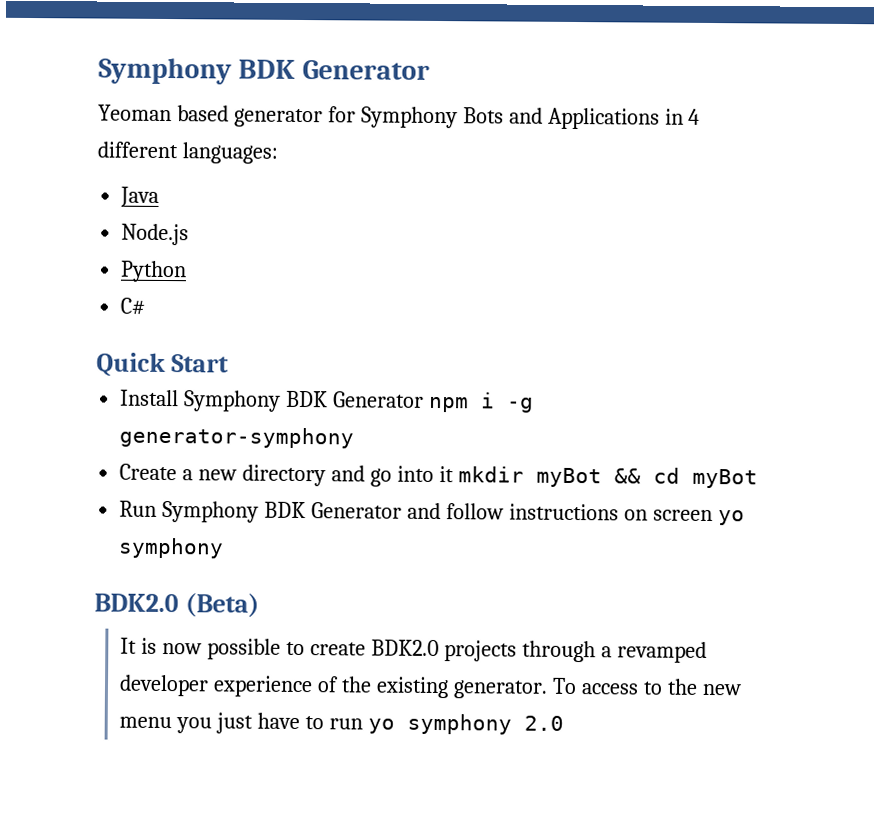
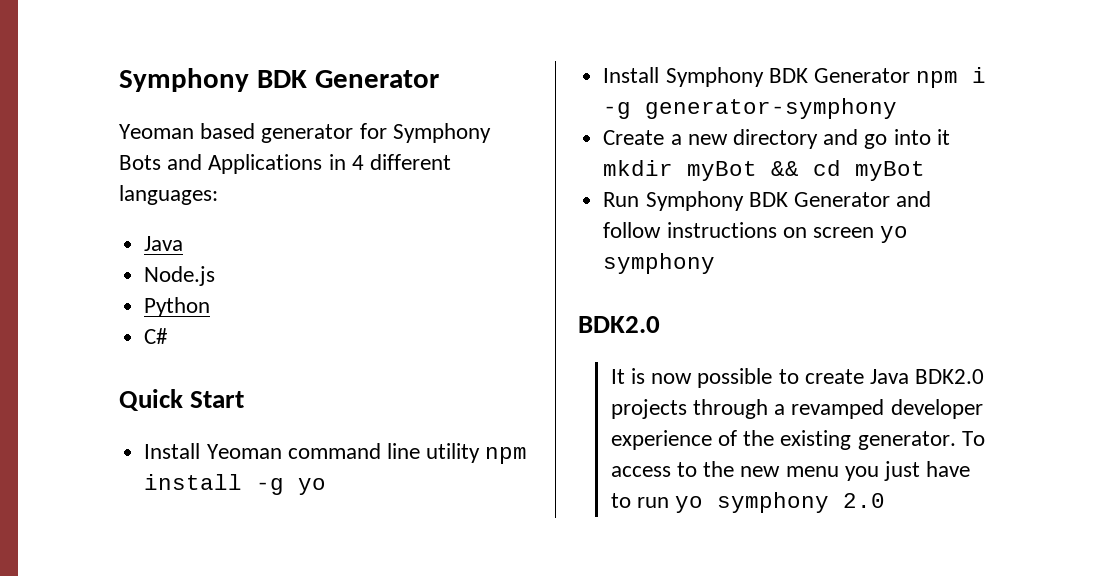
+ Install Yeoman command line utility npm install -g yo
  Run Symphony BDK Generator and follow instructions on screen yo symphony
- BDK2.0 (Beta)
+ BDK2.0
- It is now possible to create BDK2.0 projects through a revamped developer experience of the existing generator.
+ It is now possible to create Java BDK2.0 projects through a revamped developer experience of the existing generator.

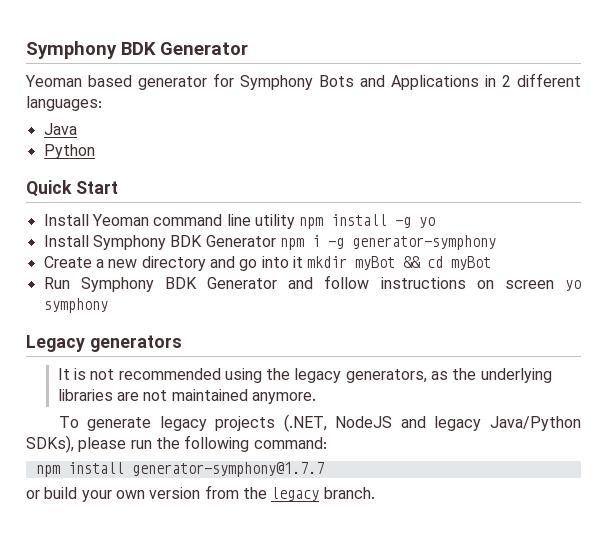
- Yeoman based generator for Symphony Bots and Applications in 4 different languages:
+ Yeoman based generator for Symphony Bots and Applications in 2 different languages:
- Node.js
- C#
  Run Symphony BDK Generator and follow instructions on screen yo symphony
- BDK2.0
+ Legacy generators
- It is now possible to create Java BDK2.0 projects through a revamped developer experience of the existing generator. To access to the new menu you just have to run yo symphony 2.0
+ It is not recommended using the legacy generators, as the underlying libraries are not maintained anymore.
+ To generate legacy projects (.NET, NodeJS and legacy Java/Python SDKs), please run the following command:
+ npm install generator-symphony@1.7.7
+ or build your own version from the legacy branch.

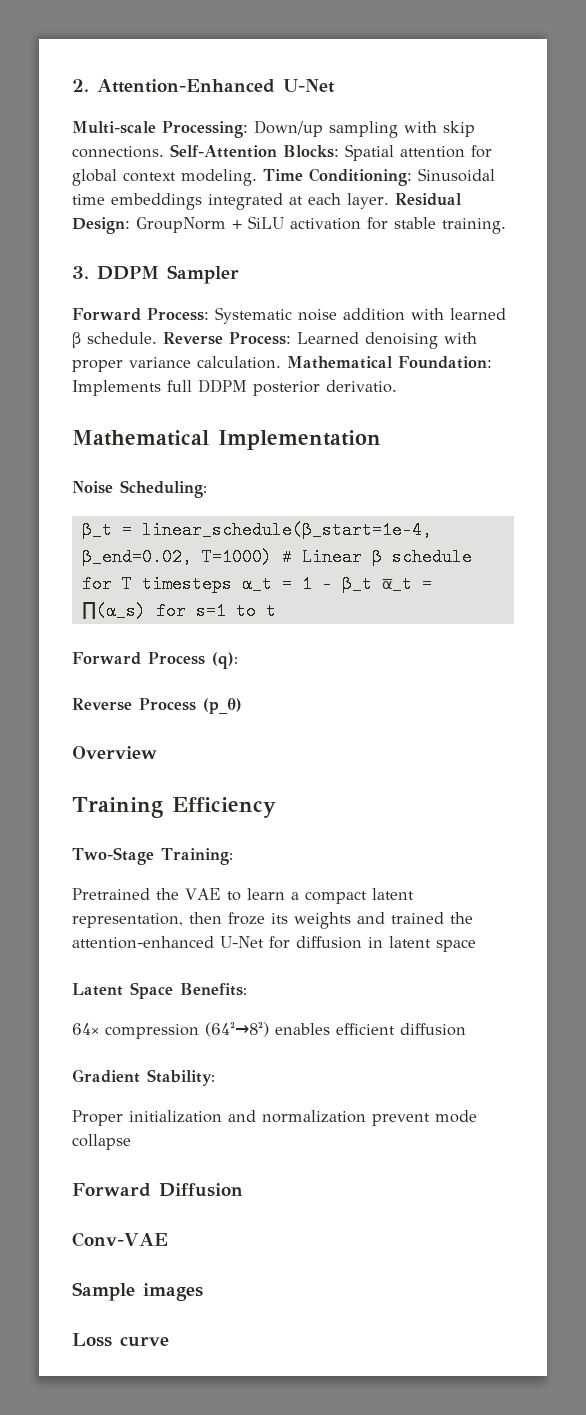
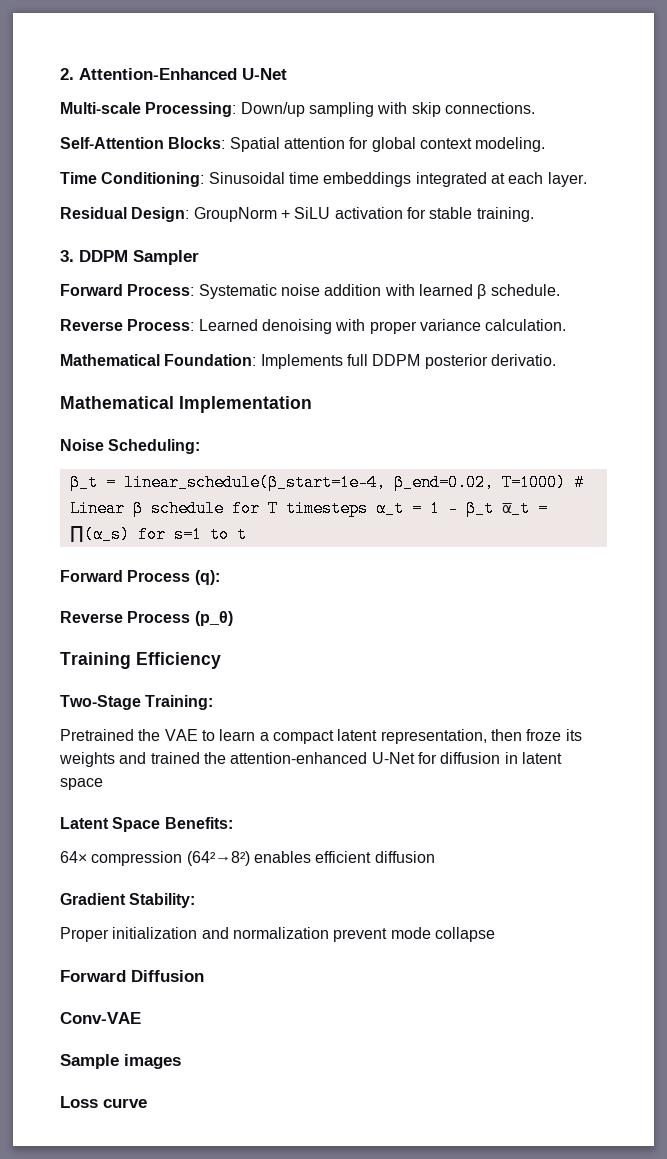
- Multi-scale Processing: Down/up sampling with skip connections. Self-Attention Blocks: Spatial attention for global context modeling. Time Conditioning: Sinusoidal time embeddings integrated at each layer. Residual Design: GroupNorm + SiLU activation for stable training.
+ Multi-scale Processing: Down/up sampling with skip connections.
+ Self-Attention Blocks: Spatial attention for global context modeling.
+ Time Conditioning: Sinusoidal time embeddings integrated at each layer.
+ Residual Design: GroupNorm + SiLU activation for stable training.
- Forward Process: Systematic noise addition with learned β schedule. Reverse Process: Learned denoising with proper variance calculation. Mathematical Foundation: Implements full DDPM posterior derivatio.
+ Forward Process: Systematic noise addition with learned β schedule.
+ Reverse Process: Learned denoising with proper variance calculation.
+ Mathematical Foundation: Implements full DDPM posterior derivatio.
- Overview

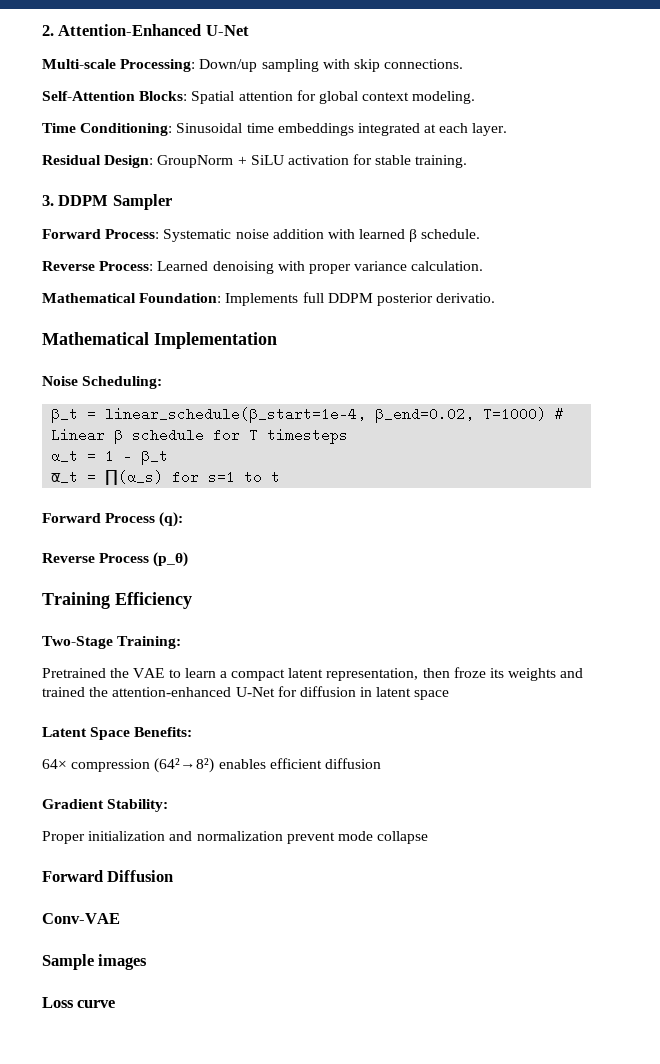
- β_t = linear_schedule(β_start=1e-4, β_end=0.02, T=1000) # Linear β schedule for T timesteps α_t = 1 - β_t ᾱ_t = ∏(α_s) for s=1 to t
+ β_t = linear_schedule(β_start=1e-4, β_end=0.02, T=1000) # Linear β schedule for T timesteps
+ α_t = 1 - β_t
+ ᾱ_t = ∏(α_s) for s=1 to t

**Problem details:**
The entries above need to be transcribed exactly, with the images left out.

**Solution to the problem:**
+ Install Yeoman command line utility npm install -g yo
  Run Symphony BDK Generator and follow instructions on screen yo symphony
- BDK2.0 (Beta)
+ BDK2.0
- It is now possible to create BDK2.0 projects through a revamped developer experience of the existing generator.
+ It is now possible to create Java BDK2.0 projects through a revamped developer experience of the existing generator.

- Yeoman based generator for Symphony Bots and Applications in 4 different languages:
+ Yeoman based generator for Symphony Bots and Applications in 2 different languages:
- Node.js
- C#
  Run Symphony BDK Generator and follow instructions on screen yo symphony
- BDK2.0
+ Legacy generators
- It is now possible to create Java BDK2.0 projects through a revamped developer experience of the existing generator. To access to the new menu you just have to run yo symphony 2.0
+ It is not recommended using the legacy generators, as the underlying libraries are not maintained anymore.
+ To generate legacy projects (.NET, NodeJS and legacy Java/Python SDKs), please run the following command:
+ npm install generator-symphony@1.7.7
+ or build your own version from the legacy branch.

- Multi-scale Processing: Down/up sampling with skip connections. Self-Attention Blocks: Spatial attention for global context modeling. Time Conditioning: Sinusoidal time embeddings integrated at each layer. Residual Design: GroupNorm + SiLU activation for stable training.
+ Multi-scale Processing: Down/up sampling with skip connections.
+ Self-Attention Blocks: Spatial attention for global context modeling.
+ Time Conditioning: Sinusoidal time embeddings integrated at each layer.
+ Residual Design: GroupNorm + SiLU activation for stable training.
- Forward Process: Systematic noise addition with learned β schedule. Reverse Process: Learned denoising with proper variance calculation. Mathematical Foundation: Implements full DDPM posterior derivatio.
+ Forward Process: Systematic noise addition with learned β schedule.
+ Reverse Process: Learned denoising with proper variance calculation.
+ Mathematical Foundation: Implements full DDPM posterior derivatio.
- Overview

- β_t = linear_schedule(β_start=1e-4, β_end=0.02, T=1000) # Linear β schedule for T timesteps α_t = 1 - β_t ᾱ_t = ∏(α_s) for s=1 to t
+ β_t = linear_schedule(β_start=1e-4, β_end=0.02, T=1000) # Linear β schedule for T timesteps
+ α_t = 1 - β_t
+ ᾱ_t = ∏(α_s) for s=1 to t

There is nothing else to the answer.